C$^3$DG: Conditional Domain Generalization for Hyperspectral Imagery Classification with Convergence and Constrained-risk Theories
Zhe Gao, Bin Pan, Zhenwei Shi
TL;DR
This work tackles hyperspectral monospectra by developing C$^3$DG, a conditional domain generalization framework that relies on spectral information alone. Central to the approach is the Conditional Revising Inference Block (CRIB), which uses a shared encoder and multiple decoders to capture conditional distributions and disentangle domain factors from semantic content. The authors provide theoretical support, including a convergence corollary and a risk upper bound linked to test-time revision, strengthening the method's reliability. Empirically, C$^3$DG demonstrates superior or competitive performance across three HSIs benchmarks (Houston, Pavia, Hyrank) compared with ERM and various DG baselines, while avoiding spatial-feature leakage and offering adaptive, domain-aware outputs at inference time.
Abstract
Hyperspectral imagery (HSI) classification may suffer the challenge of hyperspectral-monospectra, where different classes present similar spectra. Joint spatial-spectral feature extraction is a popular solution for the problem, but this strategy tends to inflate accuracy since test pixels may exist in training patches. Domain generalization methods show promising potential, but they still fail to distinguish similar spectra across varying domains, in addition, the theoretical support is usually ignored. In this paper, we only rely on spectral information to solve the hyperspectral-monospectra problem, and propose a Convergence and Error-Constrained Conditional Domain Generalization method for Hyperspectral Imagery Classification (C$^3$DG). The major contributions of this paper include two aspects: the Conditional Revising Inference Block (CRIB), and the corresponding theories for model convergence and generalization errors.
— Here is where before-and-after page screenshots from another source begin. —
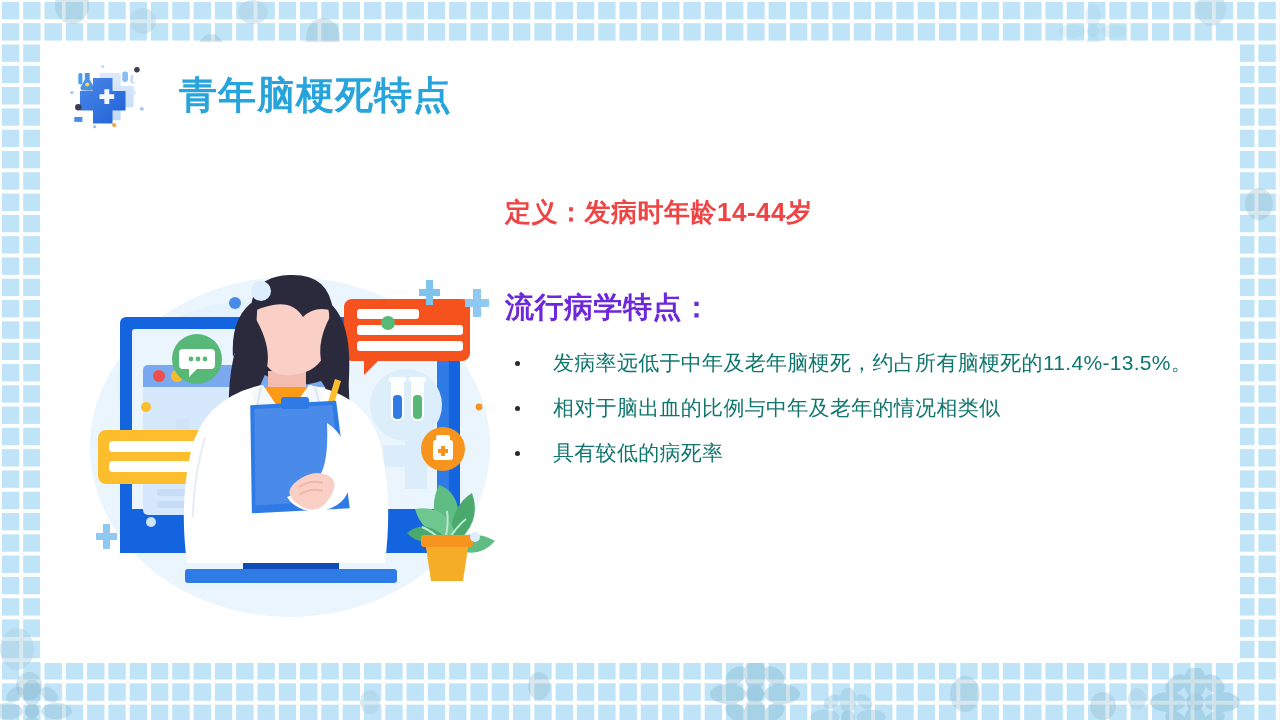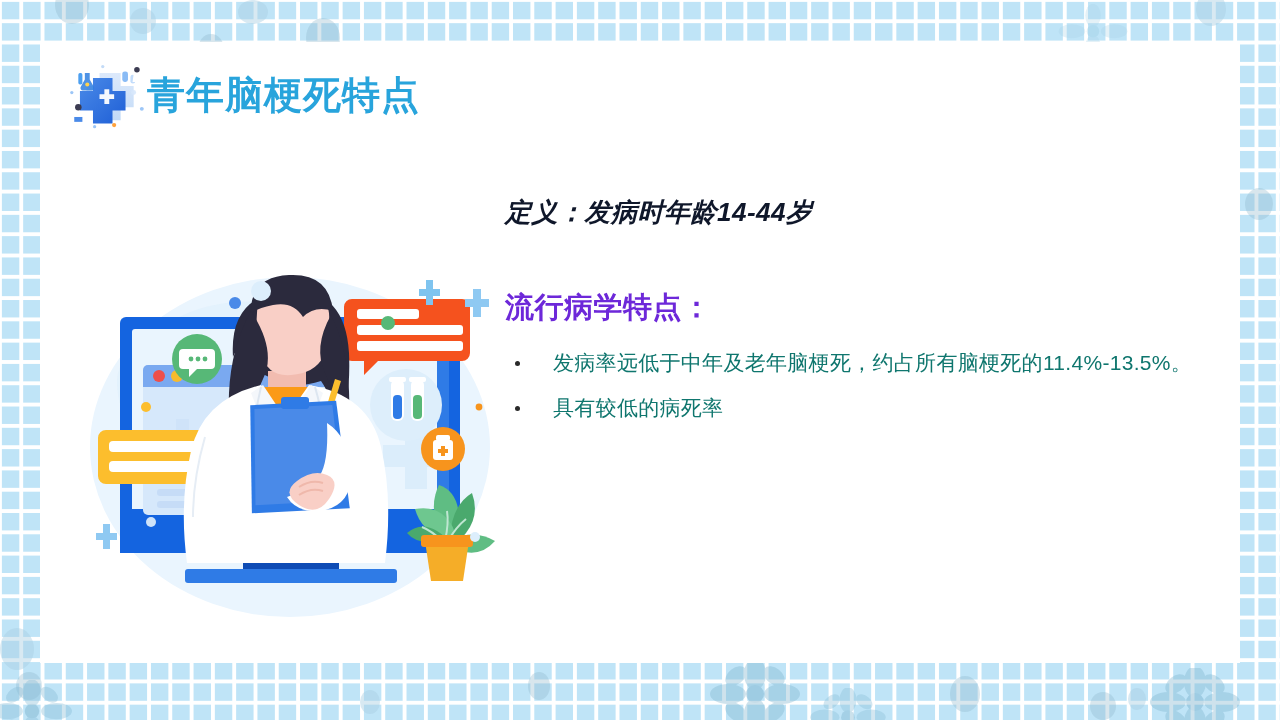"青年脑梗死特点" .header { gap: 0 -> 32px }
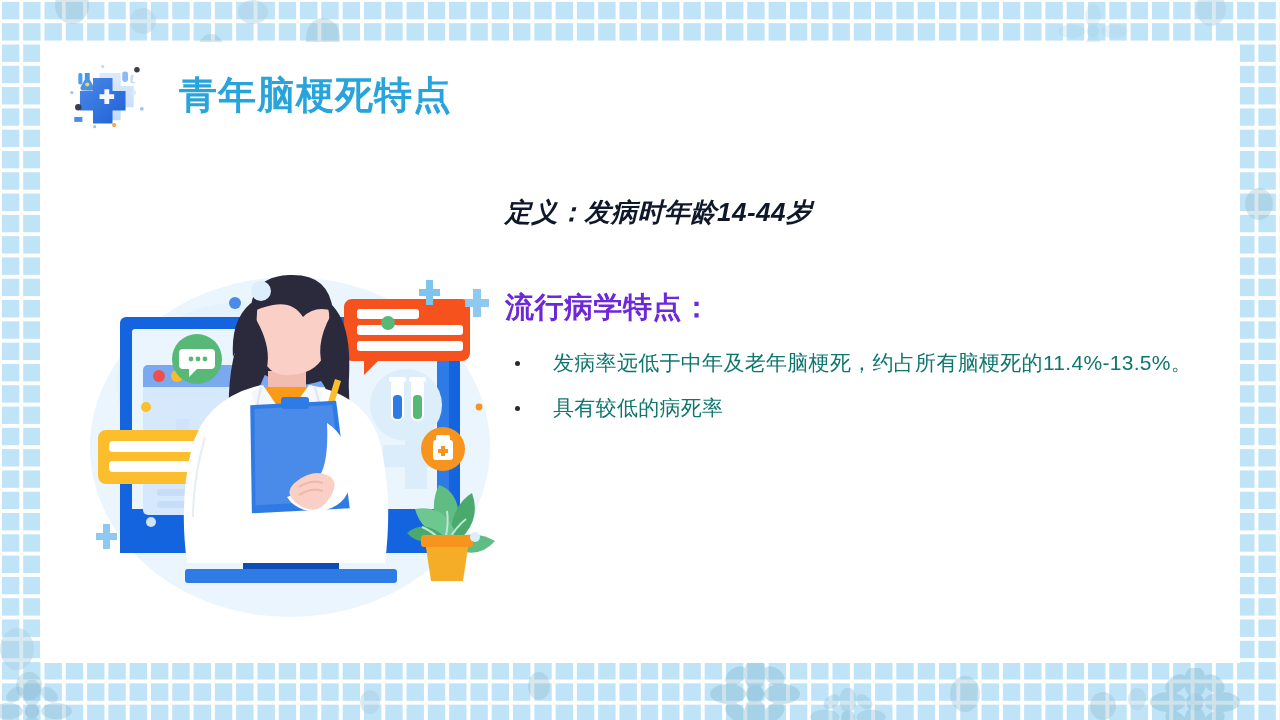"定义：发病时年龄14-44岁" .definition { color: #0f172a -> #ef4444; font-style: italic -> none }
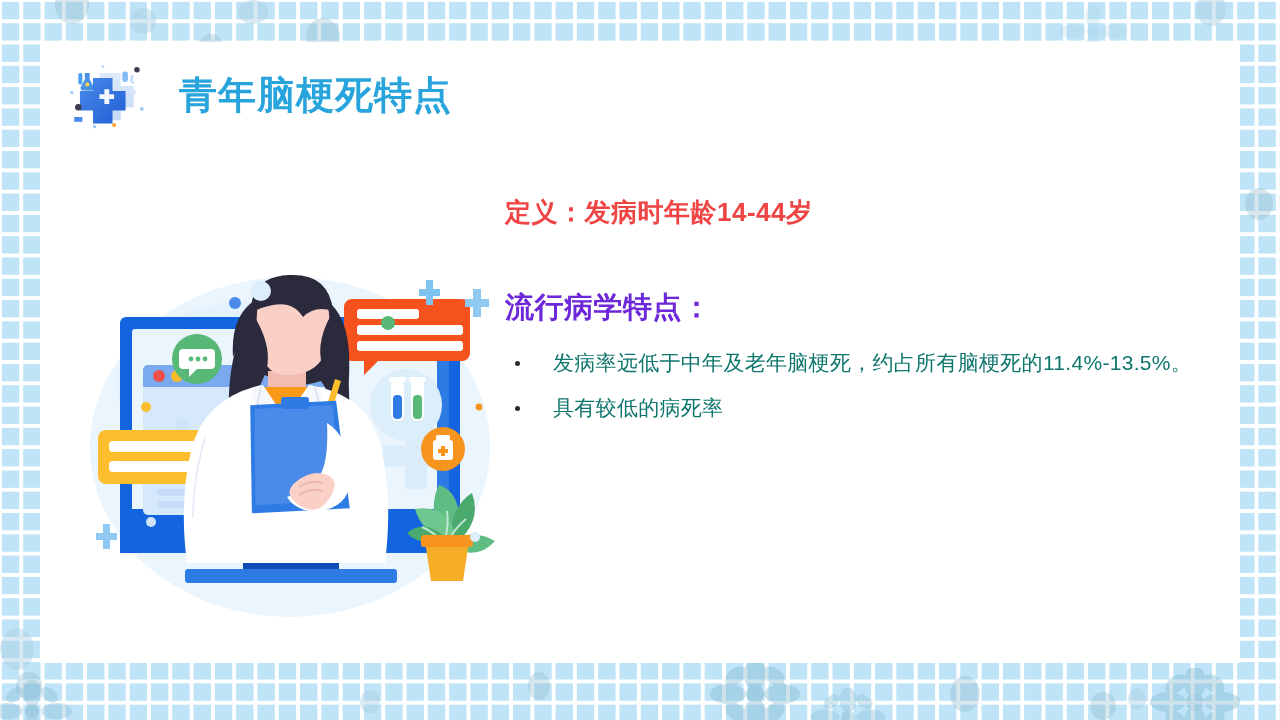"相对于脑出血的比例与中年及老年的情况相类似" li.bullet-item { html: none -> <li>相对于脑出血的比例与中年及老年的情况相类似</li> }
CRIB is the kernel structure of the proposed method, which employs a shared encoder and multi-branch decoders to fully leverage the conditional distribution during training, achieving a decoupling that aligns with the generation mechanisms of HSI. Moreover, to ensure model convergence and maintain controllable error, we propose the optimization convergence theorem and risk upper bound theorem. In the optimization convergence theorem, we ensure the model convergence by demonstrating that the gradients of the loss terms are not contradictory. In the risk upper bound theorem, our theoretical analysis explores the relationship between test-time training and recent related work to establish a concrete bound for error. Experimental results on three benchmark datasets indicate the superiority of C$^3$DG.